Step 2: Prepare them for eating.
Using your garden shears, trim off the hip’s blossom end and stem. Then, slice the fruit in half with a knife.
A pair of kitchen shears can also be used if the fruits are too small to slice with a knife safely.
Step 3: Take the seeds out.
The seeds have an irritating and hairy covering, so it would be best to remove them before eating.
Depending on what you’re comfortable with, you can use a butter knife, coffee spoon, or any convenient spoon to remove the seeds.
That said, you won’t need to take the seeds out if you will be using the hips for making jelly.
Should You Wash Rose Hips After Harvesting?
If you are planning on putting them to good use right after harvest, remember to wash them first.
You can do this by putting them in a bowl of clean water and draining the water out using a strainer.
These fruits don’t need time to ripen after picking, which means you can eat or cook them immediately after washing them.
That said, some prefer drying or freezing them for later use.
Drying Rose Hips
Learning how to dry rose hips will effectively extend their storage life, often lasting well over a year. Of the several approaches to this, oven drying is the quickest and easiest.
To do this, start by laying them out on a baking sheet. Set the oven at the lowest heat setting possible and bake them for several hours.
If you don’t have an oven available, you can also use a dehydrator set at 110 degrees Fahrenheit.
The goal is to bake them until they are brittle and scorched.
Another way to dry rose hips is by air drying, but this will only work if you live in an area with warm weather.
Again, lay them out on a platter or fine herbs drying sieve to dry. This process would take several weeks to complete.
When you’re ready to eat them, you’ll find it easy to rehydrate dried rose hips.
However, it’s worth noting that processing and drying the fruit may result in reduced amounts of its vitamins and minerals.
Can You Eat Rose Hips Immediately After Harvesting?
There are plenty of ways to use rose hips and add them to your diet. You can turn them into seasoning, soups, jellies, and sauces.

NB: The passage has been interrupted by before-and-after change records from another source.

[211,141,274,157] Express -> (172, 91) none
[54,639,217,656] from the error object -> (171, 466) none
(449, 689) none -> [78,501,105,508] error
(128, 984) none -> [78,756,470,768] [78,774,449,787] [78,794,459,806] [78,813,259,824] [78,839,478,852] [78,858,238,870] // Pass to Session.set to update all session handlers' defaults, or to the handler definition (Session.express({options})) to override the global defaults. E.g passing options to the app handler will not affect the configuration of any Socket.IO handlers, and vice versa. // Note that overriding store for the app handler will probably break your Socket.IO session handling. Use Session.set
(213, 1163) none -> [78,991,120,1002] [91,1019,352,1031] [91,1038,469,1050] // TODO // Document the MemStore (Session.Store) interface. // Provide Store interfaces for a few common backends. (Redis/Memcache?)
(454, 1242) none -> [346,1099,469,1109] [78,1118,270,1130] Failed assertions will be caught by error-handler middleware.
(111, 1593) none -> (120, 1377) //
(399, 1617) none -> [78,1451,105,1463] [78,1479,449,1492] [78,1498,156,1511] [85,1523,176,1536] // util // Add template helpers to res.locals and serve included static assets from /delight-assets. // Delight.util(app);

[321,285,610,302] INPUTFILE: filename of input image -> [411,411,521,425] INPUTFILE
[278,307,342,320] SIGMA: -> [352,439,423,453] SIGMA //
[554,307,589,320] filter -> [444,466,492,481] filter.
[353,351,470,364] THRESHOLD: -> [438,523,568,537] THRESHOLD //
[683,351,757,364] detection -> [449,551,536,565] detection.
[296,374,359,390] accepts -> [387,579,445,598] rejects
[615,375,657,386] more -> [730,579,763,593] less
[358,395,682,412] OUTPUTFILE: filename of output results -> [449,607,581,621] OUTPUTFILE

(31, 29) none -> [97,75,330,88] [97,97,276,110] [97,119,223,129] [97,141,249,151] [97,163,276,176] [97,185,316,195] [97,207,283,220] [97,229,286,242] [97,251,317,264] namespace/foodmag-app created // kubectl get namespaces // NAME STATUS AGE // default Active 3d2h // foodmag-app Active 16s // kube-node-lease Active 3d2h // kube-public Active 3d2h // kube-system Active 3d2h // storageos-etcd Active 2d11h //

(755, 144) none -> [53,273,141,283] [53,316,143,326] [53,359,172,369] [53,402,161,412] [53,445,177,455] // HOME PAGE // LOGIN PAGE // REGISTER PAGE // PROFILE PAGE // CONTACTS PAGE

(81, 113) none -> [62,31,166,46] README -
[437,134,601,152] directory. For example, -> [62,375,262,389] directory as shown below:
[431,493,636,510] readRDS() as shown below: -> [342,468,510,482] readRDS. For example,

In fact, some believe that finding new ways to use them is what makes them an exciting crop to harvest!
The tastiest fruits will come from rose shrubs that haven’t been sprayed with harmful pesticides.
You might also want to focus on harvesting the bigger ones because it’s easier to slice, wash, and process them.
Preparing Rose Hips for Jams, Jellies, Sauces, and More
Make sure you don’t use copper or aluminum cookware for this. Aluminum will dull the vivid color of the hips, while the fruit’s vitamin C content may damage the copper.
For jellies and jams, simply boil and simmer rose hips to get the juice out. Strain the fluid and use it in your recipe. You can also transfer it to a jar and keep it in the fridge for a year.
To make pulp, make sure you remove all the seeds and hairs from each rose hip first. Then, cook the pulp over low to medium heat until it softens and all the water has evaporated.
After that, process the cooked pulp by running it through a spice grinder to make sauces, jam, fruit leather, and liqueurs.
Do not eat or drink rosehip if you have thalassemia, sickle cell disease, glucose problems, and anemia.
If you do, you may experience headaches, heartburn, trouble sleeping, diarrhea, and fatigue. If you notice any of these after eating rose hip, call your primary care doctor immediately.
Because they take a long time to become fully established, growing roses for their hips is not for everyone.
You will need to practice extreme patience and have the dedication to see the whole growing process through.
In the end, you’ll find that everything will be worth it. Not only does the fruits’ vitamin C content boost the body’s immune system but may also help provide arthritis relief.
More importantly, you won’t run out of ideas to enjoy rose hips—from eating them as is or processing them into jams, sauces, and more!